- **EXERCISE AIM**: A faithful copy of the data is the goal; set it down exactly, without the images.

Code change snippets:
++++++++++++++++++++

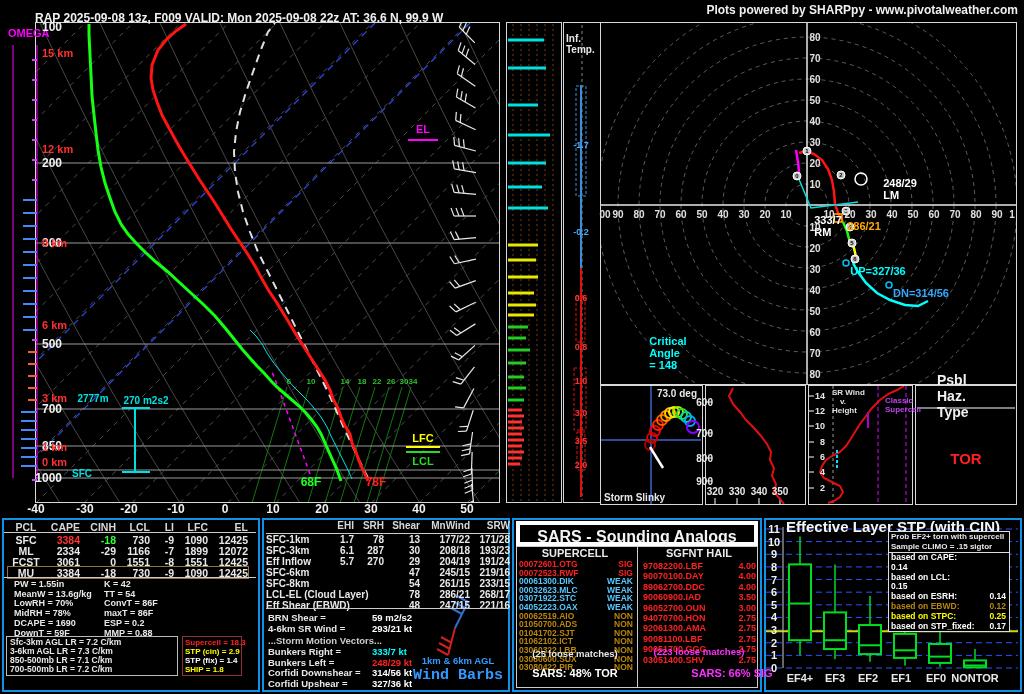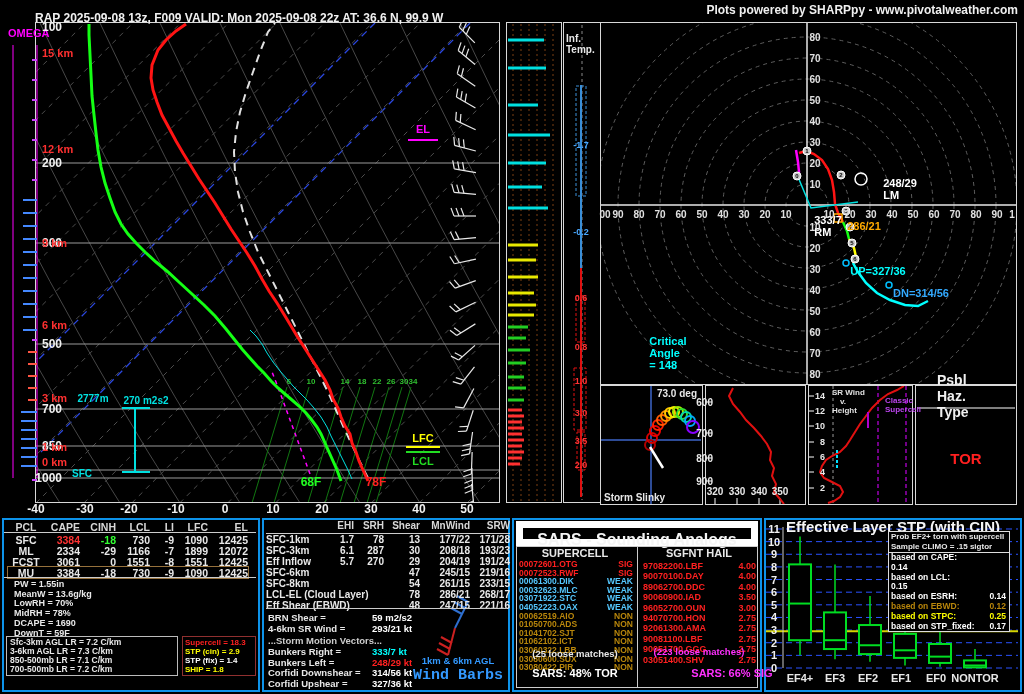--- a/index.html
+++ b/index.html
@@ -42,37 +42,37 @@
   .p1grid span.c0{text-align:center;}
   .p1hdr{position:absolute;left:8px;top:521px;width:240px;color:#d8d8d8;}
   .p1rows{position:absolute;left:8px;top:534px;width:240px;}
   .p1row{height:11px;}
   .row-mu{outline:1px solid #96713c;}
   .row-sfc .c1{color:#ff3333;} .row-sfc .c2{color:#33ff33;}
   .p1line{position:absolute;left:4px;width:252px;height:1px;background:#cccccc;}
   .icol{position:absolute;font-size:9px;line-height:9.7px;white-space:nowrap;}
   .lapsebox{position:absolute;left:6px;top:636px;width:172px;height:40px;border:1px solid #bbbbbb;
             box-sizing:border-box;font-size:8.5px;line-height:9px;padding:1px 0 0 3px;white-space:nowrap;}
-  .hazbox{position:absolute;left:182px;top:636px;width:74px;height:40px;border:1px solid #903030;
+  .hazbox{position:absolute;left:182px;top:636px;width:60px;height:40px;border:1px solid #903030;
           box-sizing:border-box;font-size:8px;line-height:9px;padding:1px 0 0 2px;white-space:nowrap;}
   .kgrid{display:grid;grid-template-columns:60px 28px 30px 36px 50px 40px;}
   .kgrid span{text-align:right;font-size:10px;white-space:nowrap;}
   .kgrid span.klab{text-align:left;}
   .khdr{position:absolute;left:266px;top:520px;width:244px;border-bottom:1px solid #cccccc;padding-bottom:2px;color:#d8d8d8;}
   .krows1{position:absolute;left:266px;top:534px;width:244px;}
   .krow{height:11px;}
   .ksep{position:absolute;left:266px;top:608px;width:240px;height:1px;background:#cccccc;}
   .kpair{height:10.5px;position:relative;font-size:9.5px;white-space:nowrap;}
   .kpair .v{position:absolute;left:104px;}
   .kpairs1{position:absolute;left:268px;top:612px;width:180px;}
   .kmotionh{position:absolute;left:268px;top:635px;font-size:9.5px;color:#cccccc;}
   .kpairs2{position:absolute;left:268px;top:646px;width:180px;}
   .kcap1{position:absolute;left:408px;top:655px;width:100px;text-align:center;font-size:9.5px;color:#3399ff;}
   .kcap2{position:absolute;left:408px;top:667px;width:100px;text-align:center;font-size:15px;color:#3399ff;font-family:Liberation Mono, monospace;}
-  .sars-titlebox{position:absolute;left:516px;top:521px;width:242px;height:25px;border:7px solid #ffffff;box-sizing:border-box;
+  .sars-titlebox{position:absolute;left:516px;top:521px;width:242px;height:25px;border:4px solid #ffffff;box-sizing:border-box;
                  text-align:center;font-size:16px;line-height:23px;color:#f5f5f5;}
   .sars-cols{position:absolute;left:516px;top:546px;width:242px;height:142px;border:1px solid #cccccc;box-sizing:border-box;}
   .sars-div{position:absolute;left:637px;top:546px;width:1px;height:142px;background:#cccccc;}
   .sars-h1{position:absolute;left:575px;top:553px;transform:translate(-50%,-50%);font-size:11px;}
   .sars-h2{position:absolute;left:699px;top:553px;transform:translate(-50%,-50%);font-size:11px;}
   .srowset{position:absolute;font-weight:bold;}
   .srow{display:flex;justify-content:space-between;height:8.6px;font-size:8.5px;line-height:8.6px;}
   .hrow{display:flex;justify-content:space-between;height:10.4px;font-size:9px;line-height:10.4px;color:#ff2020;}
   .sfoot1{position:absolute;left:575px;top:653px;transform:translate(-50%,-50%);font-size:9.5px;color:#e8e8e8;}
   .sres1{position:absolute;left:575px;top:673px;transform:translate(-50%,-50%);font-size:11px;color:#ffffff;}
@@ -684,20 +684,29 @@
   <div class="p1line" style="top:577px;"></div>
   <div class="icol" style="left:14px;top:580px;">
 
   <div>PW = 1.55in</div>
       <div>MeanW = 13.6g/kg</div>
       <div>LowRH = 70%</div>
       <div>MidRH = 78%</div>
       <div>DCAPE = 1690</div>
       <div>DownT = 59F</div>
     </div>
+  <div class="icol" style="left:104px;top:580px;">
+
+  <div>K = 42</div>
+      <div>TT = 54</div>
+      <div>ConvT = 86F</div>
+      <div>maxT = 86F</div>
+      <div>ESP = 0.2</div>
+      <div>MMP = 0.88</div>
+    </div>
   <div class="lapsebox">
 
   <div>Sfc-3km AGL LR = 7.2 C/km</div>
       <div>3-6km AGL LR = 7.3 C/km</div>
       <div>850-500mb LR = 7.1 C/km</div>
       <div>700-500mb LR = 7.2 C/km</div>
     </div>
   <div class="hazbox">
 
   <div style="color: rgb(255, 32, 32);">Supercell = 18.3</div>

++++++++++++++++++++

- **REPLY**:
--- a/index.html
+++ b/index.html
@@ -42,37 +42,37 @@
   .p1grid span.c0{text-align:center;}
   .p1hdr{position:absolute;left:8px;top:521px;width:240px;color:#d8d8d8;}
   .p1rows{position:absolute;left:8px;top:534px;width:240px;}
   .p1row{height:11px;}
   .row-mu{outline:1px solid #96713c;}
   .row-sfc .c1{color:#ff3333;} .row-sfc .c2{color:#33ff33;}
   .p1line{position:absolute;left:4px;width:252px;height:1px;background:#cccccc;}
   .icol{position:absolute;font-size:9px;line-height:9.7px;white-space:nowrap;}
   .lapsebox{position:absolute;left:6px;top:636px;width:172px;height:40px;border:1px solid #bbbbbb;
             box-sizing:border-box;font-size:8.5px;line-height:9px;padding:1px 0 0 3px;white-space:nowrap;}
-  .hazbox{position:absolute;left:182px;top:636px;width:74px;height:40px;border:1px solid #903030;
+  .hazbox{position:absolute;left:182px;top:636px;width:60px;height:40px;border:1px solid #903030;
           box-sizing:border-box;font-size:8px;line-height:9px;padding:1px 0 0 2px;white-space:nowrap;}
   .kgrid{display:grid;grid-template-columns:60px 28px 30px 36px 50px 40px;}
   .kgrid span{text-align:right;font-size:10px;white-space:nowrap;}
   .kgrid span.klab{text-align:left;}
   .khdr{position:absolute;left:266px;top:520px;width:244px;border-bottom:1px solid #cccccc;padding-bottom:2px;color:#d8d8d8;}
   .krows1{position:absolute;left:266px;top:534px;width:244px;}
   .krow{height:11px;}
   .ksep{position:absolute;left:266px;top:608px;width:240px;height:1px;background:#cccccc;}
   .kpair{height:10.5px;position:relative;font-size:9.5px;white-space:nowrap;}
   .kpair .v{position:absolute;left:104px;}
   .kpairs1{position:absolute;left:268px;top:612px;width:180px;}
   .kmotionh{position:absolute;left:268px;top:635px;font-size:9.5px;color:#cccccc;}
   .kpairs2{position:absolute;left:268px;top:646px;width:180px;}
   .kcap1{position:absolute;left:408px;top:655px;width:100px;text-align:center;font-size:9.5px;color:#3399ff;}
   .kcap2{position:absolute;left:408px;top:667px;width:100px;text-align:center;font-size:15px;color:#3399ff;font-family:Liberation Mono, monospace;}
-  .sars-titlebox{position:absolute;left:516px;top:521px;width:242px;height:25px;border:7px solid #ffffff;box-sizing:border-box;
+  .sars-titlebox{position:absolute;left:516px;top:521px;width:242px;height:25px;border:4px solid #ffffff;box-sizing:border-box;
                  text-align:center;font-size:16px;line-height:23px;color:#f5f5f5;}
   .sars-cols{position:absolute;left:516px;top:546px;width:242px;height:142px;border:1px solid #cccccc;box-sizing:border-box;}
   .sars-div{position:absolute;left:637px;top:546px;width:1px;height:142px;background:#cccccc;}
   .sars-h1{position:absolute;left:575px;top:553px;transform:translate(-50%,-50%);font-size:11px;}
   .sars-h2{position:absolute;left:699px;top:553px;transform:translate(-50%,-50%);font-size:11px;}
   .srowset{position:absolute;font-weight:bold;}
   .srow{display:flex;justify-content:space-between;height:8.6px;font-size:8.5px;line-height:8.6px;}
   .hrow{display:flex;justify-content:space-between;height:10.4px;font-size:9px;line-height:10.4px;color:#ff2020;}
   .sfoot1{position:absolute;left:575px;top:653px;transform:translate(-50%,-50%);font-size:9.5px;color:#e8e8e8;}
   .sres1{position:absolute;left:575px;top:673px;transform:translate(-50%,-50%);font-size:11px;color:#ffffff;}
@@ -684,20 +684,29 @@
   <div class="p1line" style="top:577px;"></div>
   <div class="icol" style="left:14px;top:580px;">
 
   <div>PW = 1.55in</div>
       <div>MeanW = 13.6g/kg</div>
       <div>LowRH = 70%</div>
       <div>MidRH = 78%</div>
       <div>DCAPE = 1690</div>
       <div>DownT = 59F</div>
     </div>
+  <div class="icol" style="left:104px;top:580px;">
+
+  <div>K = 42</div>
+      <div>TT = 54</div>
+      <div>ConvT = 86F</div>
+      <div>maxT = 86F</div>
+      <div>ESP = 0.2</div>
+      <div>MMP = 0.88</div>
+    </div>
   <div class="lapsebox">
 
   <div>Sfc-3km AGL LR = 7.2 C/km</div>
       <div>3-6km AGL LR = 7.3 C/km</div>
       <div>850-500mb LR = 7.1 C/km</div>
       <div>700-500mb LR = 7.2 C/km</div>
     </div>
   <div class="hazbox">
 
   <div style="color: rgb(255, 32, 32);">Supercell = 18.3</div>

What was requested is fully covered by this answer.